Alignment Engine

When using n_consensus > 1, multiple models extract data from the same document. Their outputs may contain lists in different orders or with slight variations. The Alignment Engine matches corresponding items before computing consensus.

The Problem

Three models extract line items from an invoice:

// Model 1
[{"sku": "A", "qty": 10}, {"sku": "B", "qty": 20}]

// Model 2  
[{"sku": "B", "qty": 20}, {"sku": "A", "qty": 10}]  // Different order!

// Model 3
[{"sku": "A", "qty": 10}, {"sku": "B", "qty": 21}]  // Slight variation

Without alignment: Naive comparison would match A with B (same index). With alignment: The engine detects these are the same items and aligns them correctly before consensus.

How It Works

Step	Question	Example
1. Find Best Key	Which field uniquely identifies items?	`sku`
2. Match Items	Which items correspond across sources?	`A↔A↔A`, `B↔B↔B`
3. Consensus	What’s the final value for each field?	`qty: 20` (2/3 agree)

Step 1: Find the Best Key

The engine looks for a field that:

Uniquely identifies each item (no duplicates)
Is stable across sources (same values appear)

Example

Available fields: [sku, qty]

sku: ["A", "B"] in all sources → ✅ Good key (unique, stable)
qty: [10, 20, 10, 21...] → ❌ Values repeat across items

For a more complex document with [sku, qty, price, description]:

sku:         unique per item → ✅ Best key
qty:         values repeat   → ❌ Not unique
price:       values repeat   → ❌ Not unique
description: varies slightly → ⚠️ Needs semantic matching

Key Metrics

Metric	What it measures
Uniqueness	Are values distinct within each source?
Jaccard	How similar are value sets across sources?
I_E	How many values appear in ALL sources?
Coverage	What % of items have this field?

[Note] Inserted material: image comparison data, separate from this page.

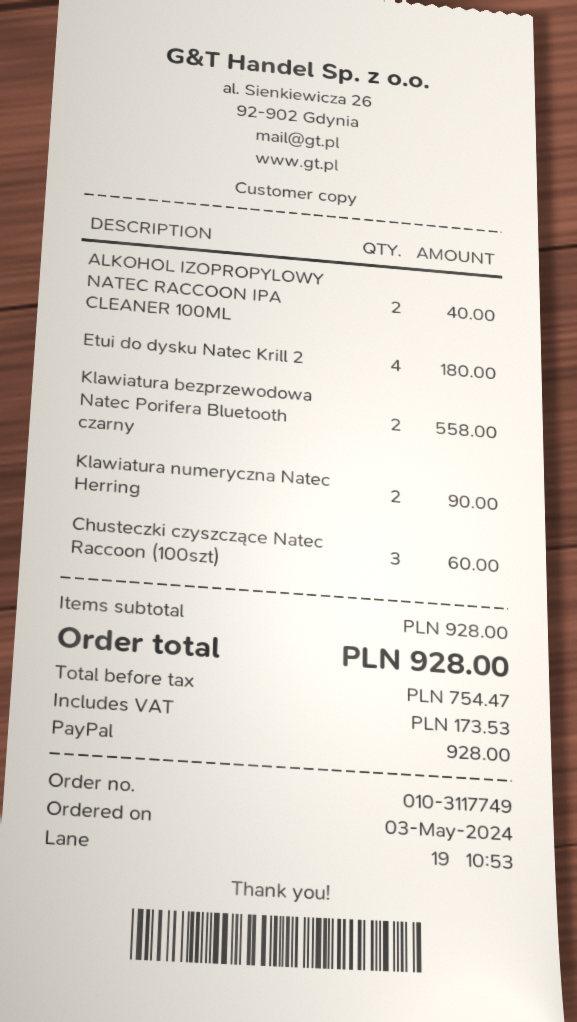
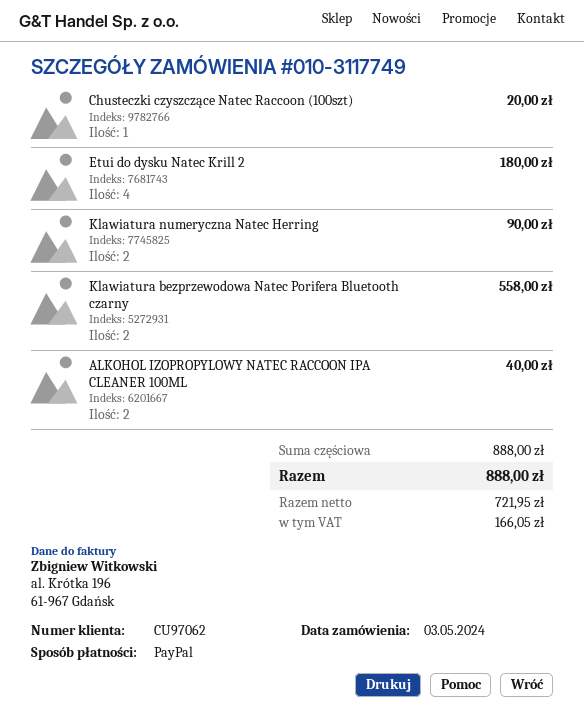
Chusteczki czyszczące Natec Raccoon (100szt): 3 for 60.00 -> 1 for 20.00
subtotal: 928.00 -> 888.00
net: 754.47 -> 721.95
tax: 173.53 -> 166.05
total: 928.00 -> 888.00

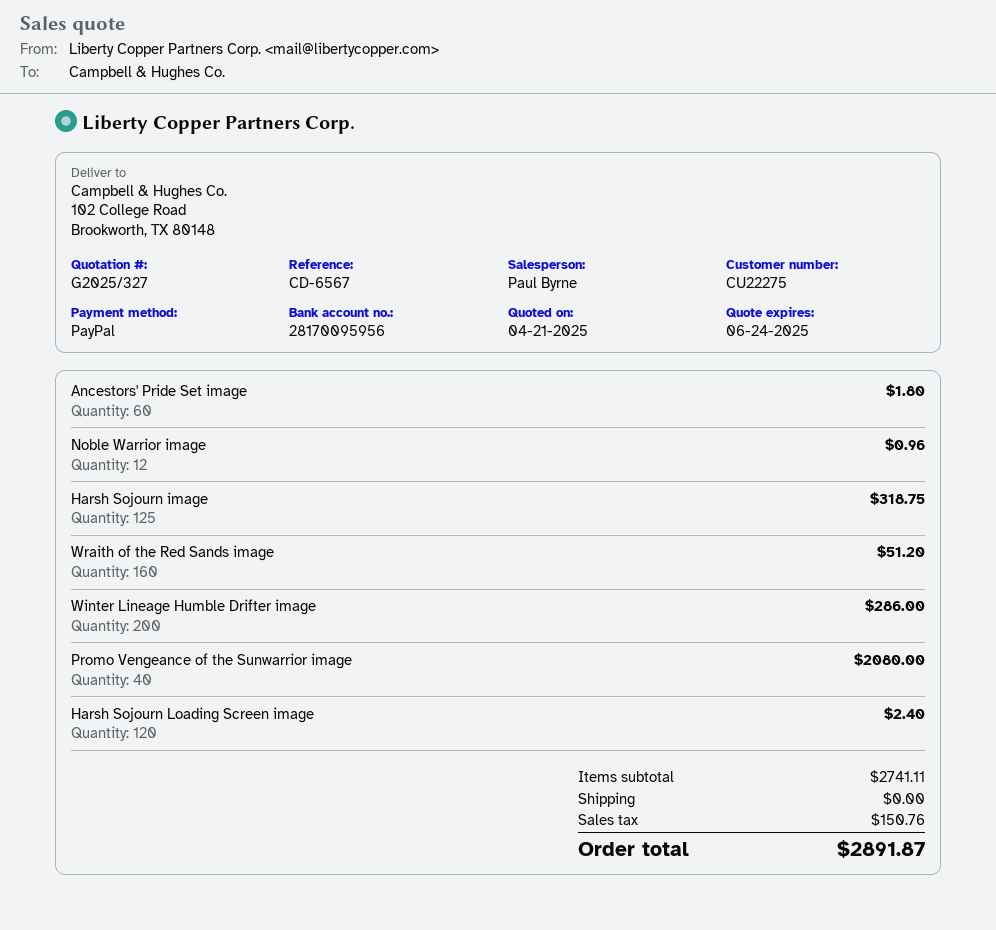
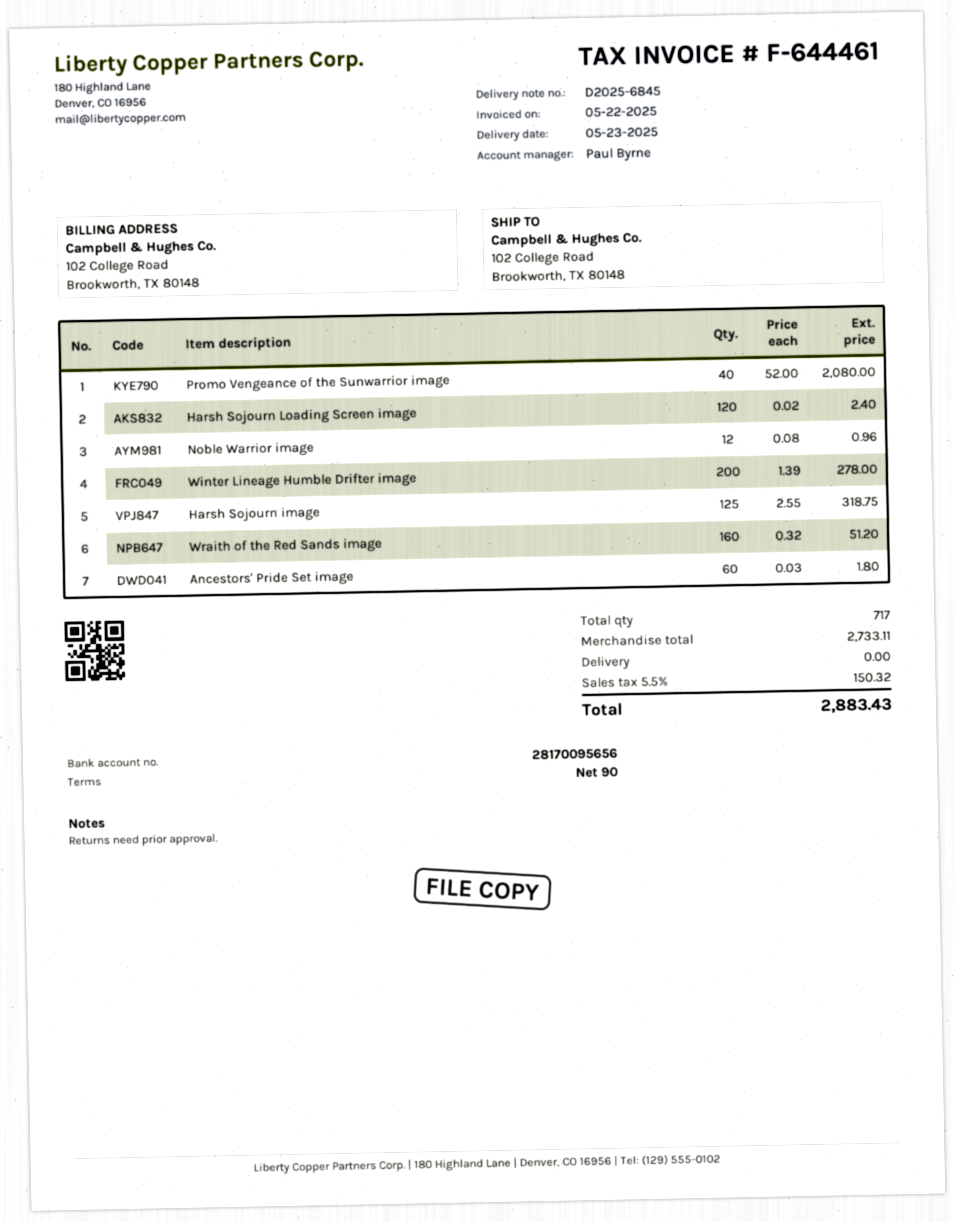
bank account: 28170095956 -> 28170095656
Winter Lineage Humble Drifter image: 200 for 286.00 -> 200 for 278.00
subtotal: 2741.11 -> 2733.11
tax: 150.76 -> 150.32
total: 2891.87 -> 2883.43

Composite Keys: If no single field is unique, the engine combines fields like (category, name).

Step 2: Match Items

Once the key is selected, items are matched by their key values.

Simple Example

Key selected: "sku"

Source 1: [{"sku": "A", ...}, {"sku": "B", ...}]
Source 2: [{"sku": "B", ...}, {"sku": "A", ...}]  // Different order
Source 3: [{"sku": "A", ...}, {"sku": "B", ...}]

Aligned rows:
  Row 0: [Source1[0], Source2[1], Source3[0]]  // All have sku="A"
  Row 1: [Source1[1], Source2[0], Source3[1]]  // All have sku="B"

Fuzzy Matching

Keys don’t always match exactly. The engine handles variations: Numeric canonicalization:

Source 1: {"price": -50.00}
Source 2: {"price": 50.00}
→ Same key value (abs + round to 2 decimals → 50.0)

Source 1: {"qty": 10.004}
Source 2: {"qty": 10.006}
→ Same key value (both round to 10.01)

Semantic similarity (embeddings):

Source 1: {"name": "COSRX Snail Mucin 92"}
Source 2: {"name": "Cosrx snail mucin"}
→ Same item (cosine similarity > 0.67 threshold)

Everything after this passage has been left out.